### Task
Starting with the line that holds "[786,65,843,78] **/foo** ->" and stopping after the line that holds "[439,425,492,440] -(watch ->", repeat the lines below word for word, without the pictures.

### Record excerpts
□ □ □

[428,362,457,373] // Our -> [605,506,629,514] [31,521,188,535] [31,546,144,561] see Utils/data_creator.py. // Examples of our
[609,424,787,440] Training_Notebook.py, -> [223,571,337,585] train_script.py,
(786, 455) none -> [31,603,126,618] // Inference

□ □ □

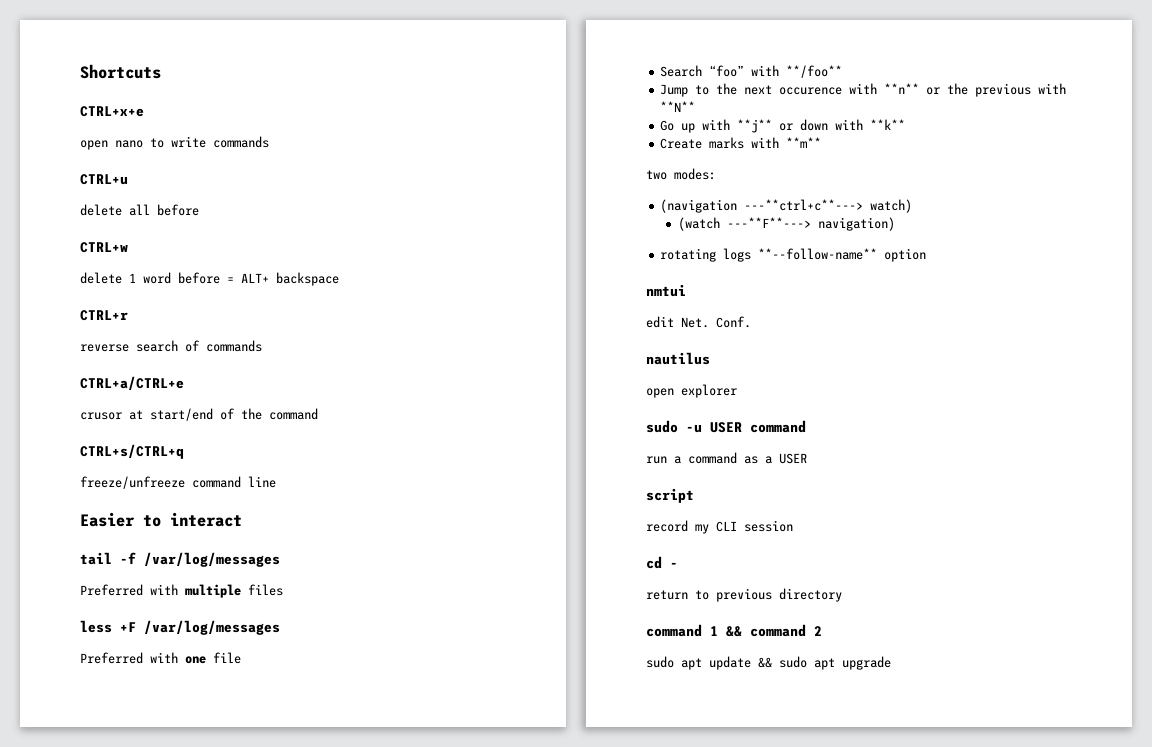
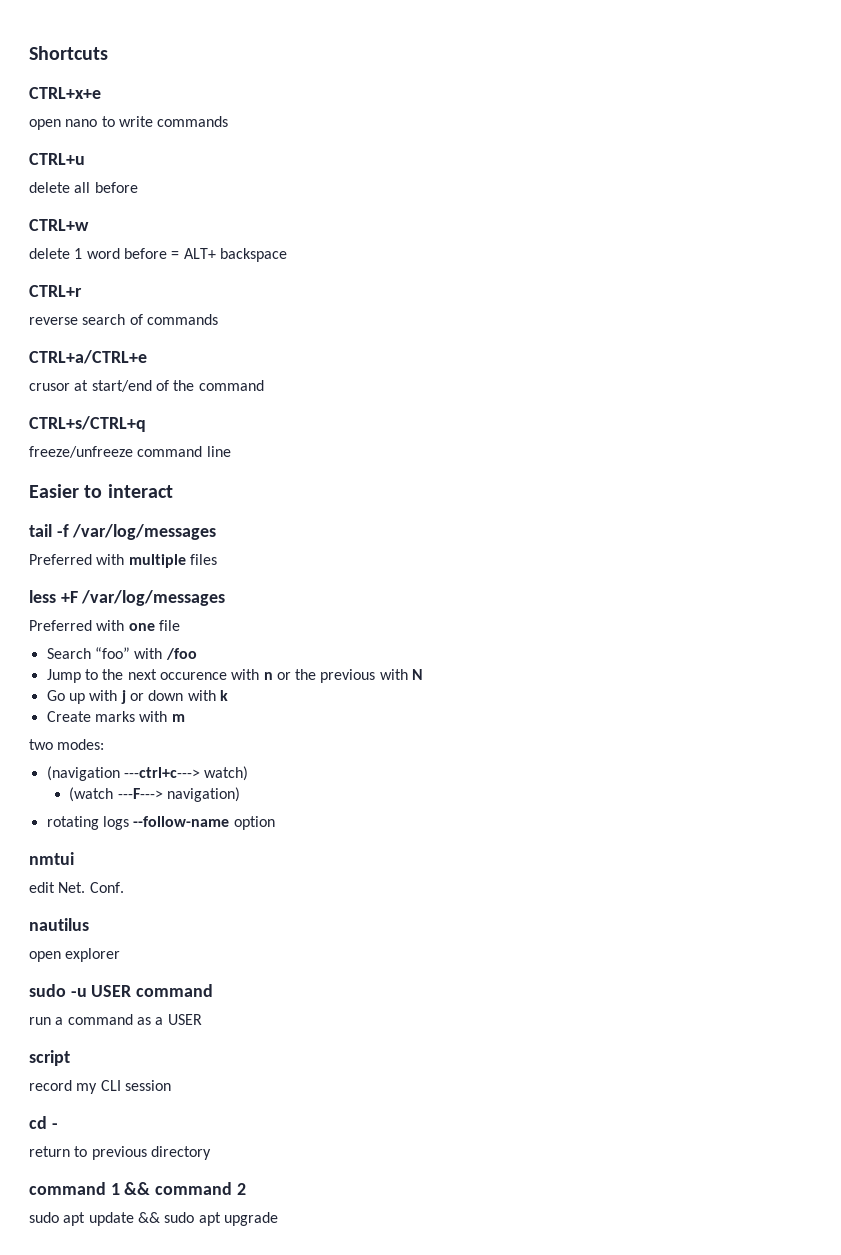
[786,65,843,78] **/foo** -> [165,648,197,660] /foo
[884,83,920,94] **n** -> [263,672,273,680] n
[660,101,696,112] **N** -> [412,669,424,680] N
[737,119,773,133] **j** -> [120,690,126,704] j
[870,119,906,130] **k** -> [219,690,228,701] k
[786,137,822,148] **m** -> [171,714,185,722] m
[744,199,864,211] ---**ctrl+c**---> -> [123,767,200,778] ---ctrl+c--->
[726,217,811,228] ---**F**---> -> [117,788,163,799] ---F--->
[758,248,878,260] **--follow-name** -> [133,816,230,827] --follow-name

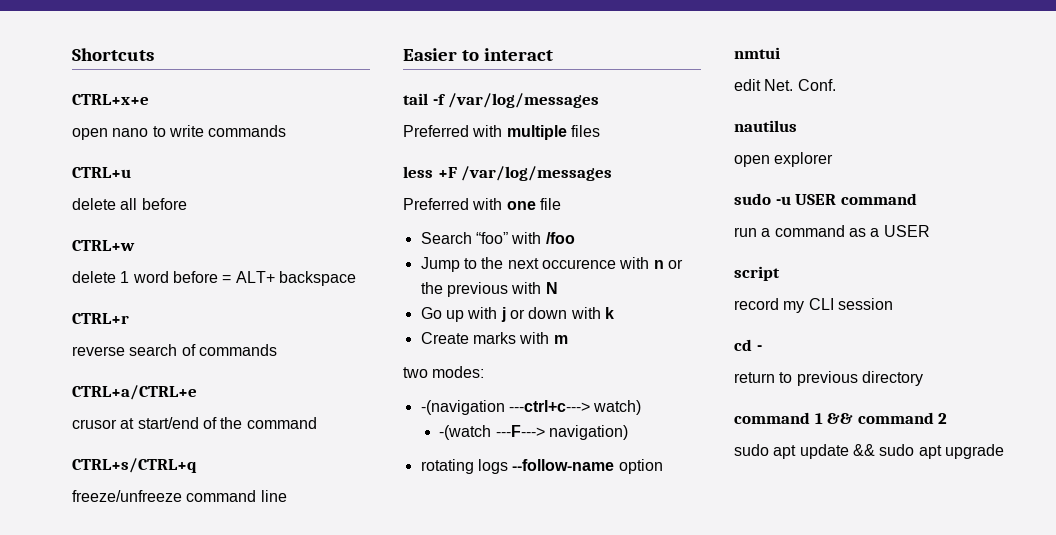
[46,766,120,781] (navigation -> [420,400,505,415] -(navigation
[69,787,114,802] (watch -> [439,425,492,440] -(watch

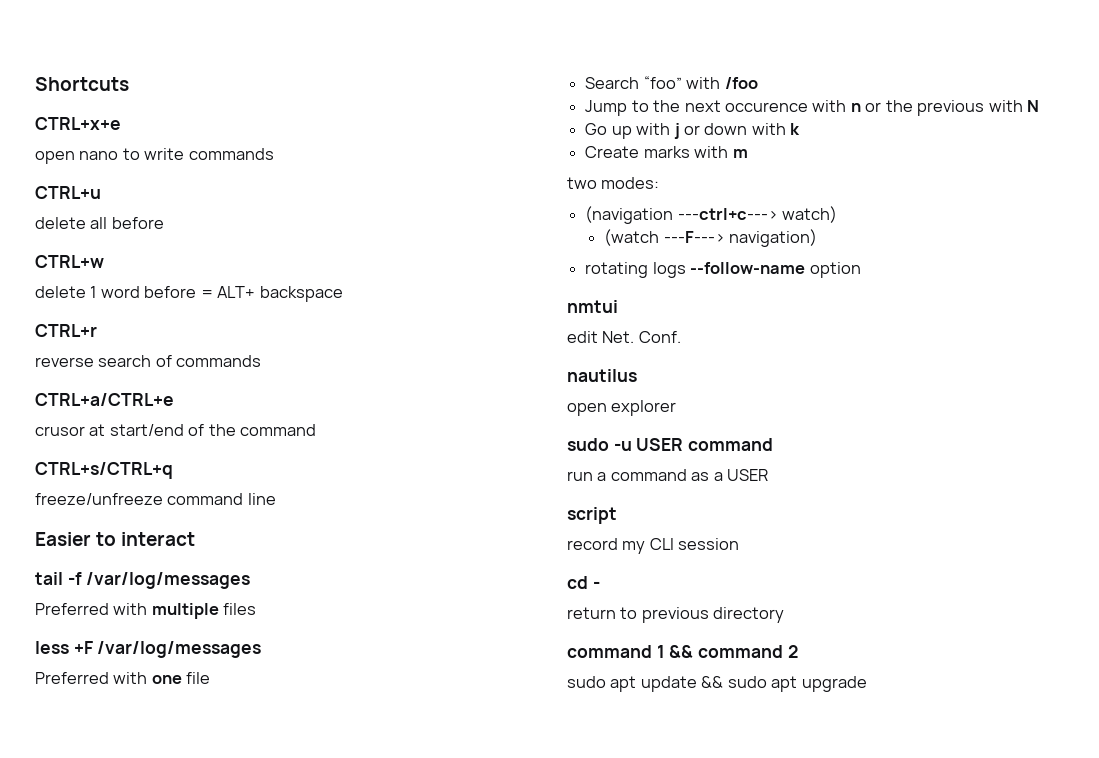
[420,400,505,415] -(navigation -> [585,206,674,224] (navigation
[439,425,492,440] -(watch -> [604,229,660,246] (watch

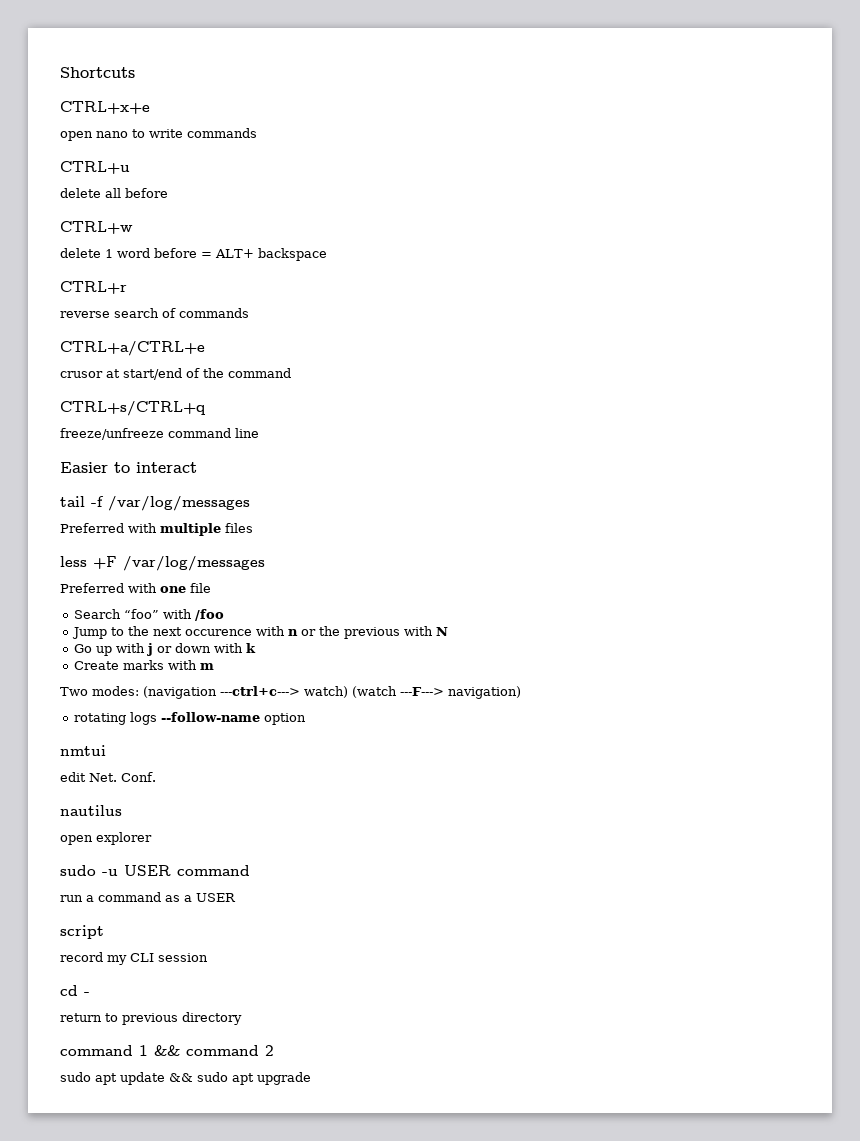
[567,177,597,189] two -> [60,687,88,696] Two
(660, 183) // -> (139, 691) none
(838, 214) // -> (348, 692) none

□ □ □

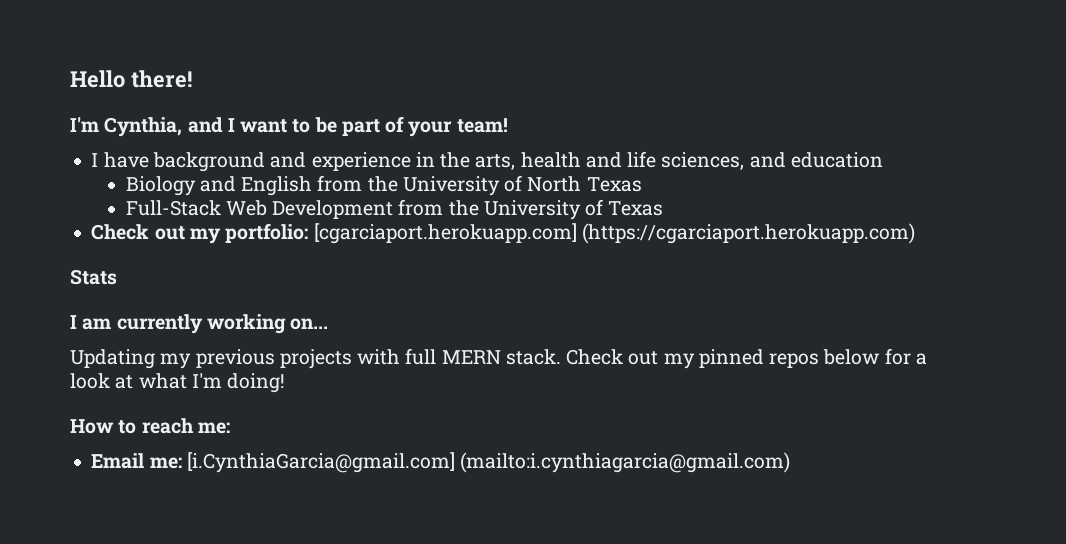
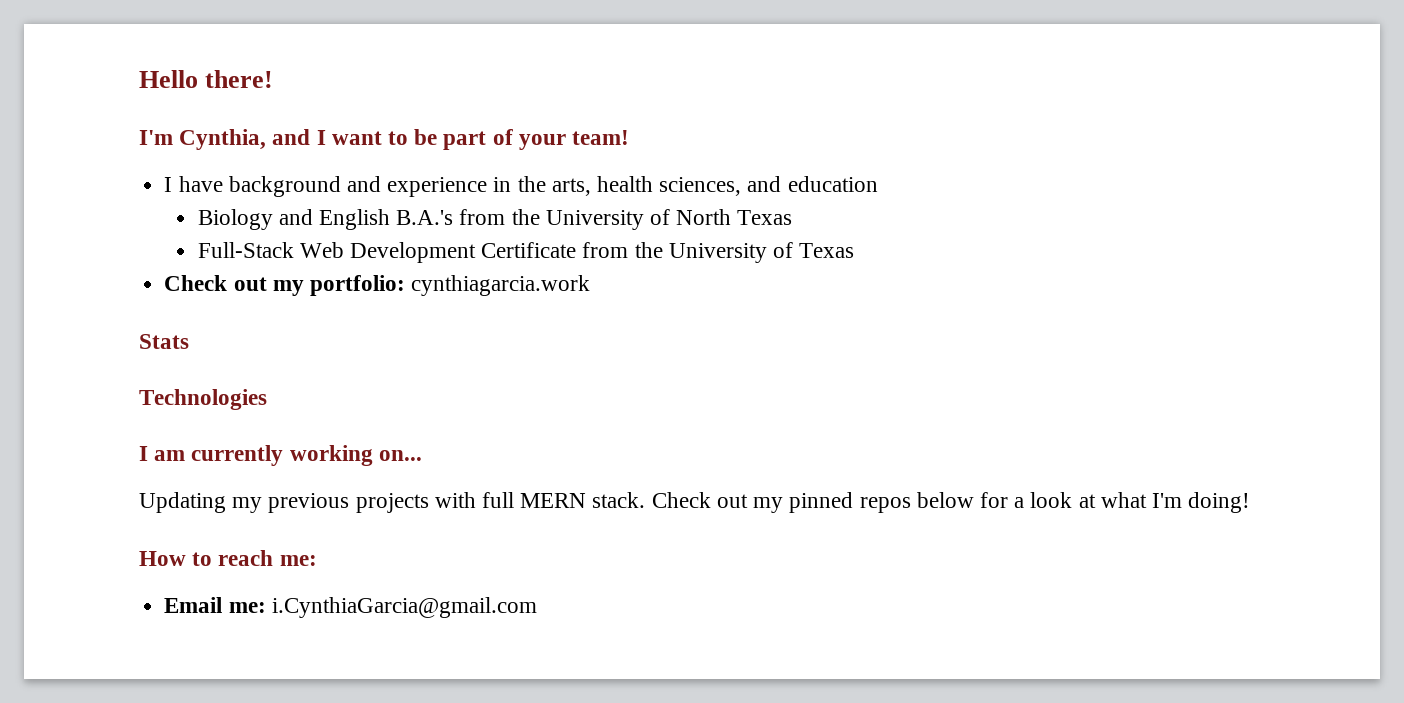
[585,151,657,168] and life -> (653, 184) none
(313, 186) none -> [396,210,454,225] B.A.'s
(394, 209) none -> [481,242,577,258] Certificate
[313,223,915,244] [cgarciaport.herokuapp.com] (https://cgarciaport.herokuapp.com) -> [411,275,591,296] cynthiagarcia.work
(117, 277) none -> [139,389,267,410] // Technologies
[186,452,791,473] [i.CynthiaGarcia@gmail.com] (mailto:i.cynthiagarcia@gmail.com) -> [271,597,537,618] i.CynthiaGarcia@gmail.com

□ □ □

### Answer to this task
[786,65,843,78] **/foo** -> [165,648,197,660] /foo
[884,83,920,94] **n** -> [263,672,273,680] n
[660,101,696,112] **N** -> [412,669,424,680] N
[737,119,773,133] **j** -> [120,690,126,704] j
[870,119,906,130] **k** -> [219,690,228,701] k
[786,137,822,148] **m** -> [171,714,185,722] m
[744,199,864,211] ---**ctrl+c**---> -> [123,767,200,778] ---ctrl+c--->
[726,217,811,228] ---**F**---> -> [117,788,163,799] ---F--->
[758,248,878,260] **--follow-name** -> [133,816,230,827] --follow-name

[46,766,120,781] (navigation -> [420,400,505,415] -(navigation
[69,787,114,802] (watch -> [439,425,492,440] -(watch

[420,400,505,415] -(navigation -> [585,206,674,224] (navigation
[439,425,492,440] -(watch -> [604,229,660,246] (watch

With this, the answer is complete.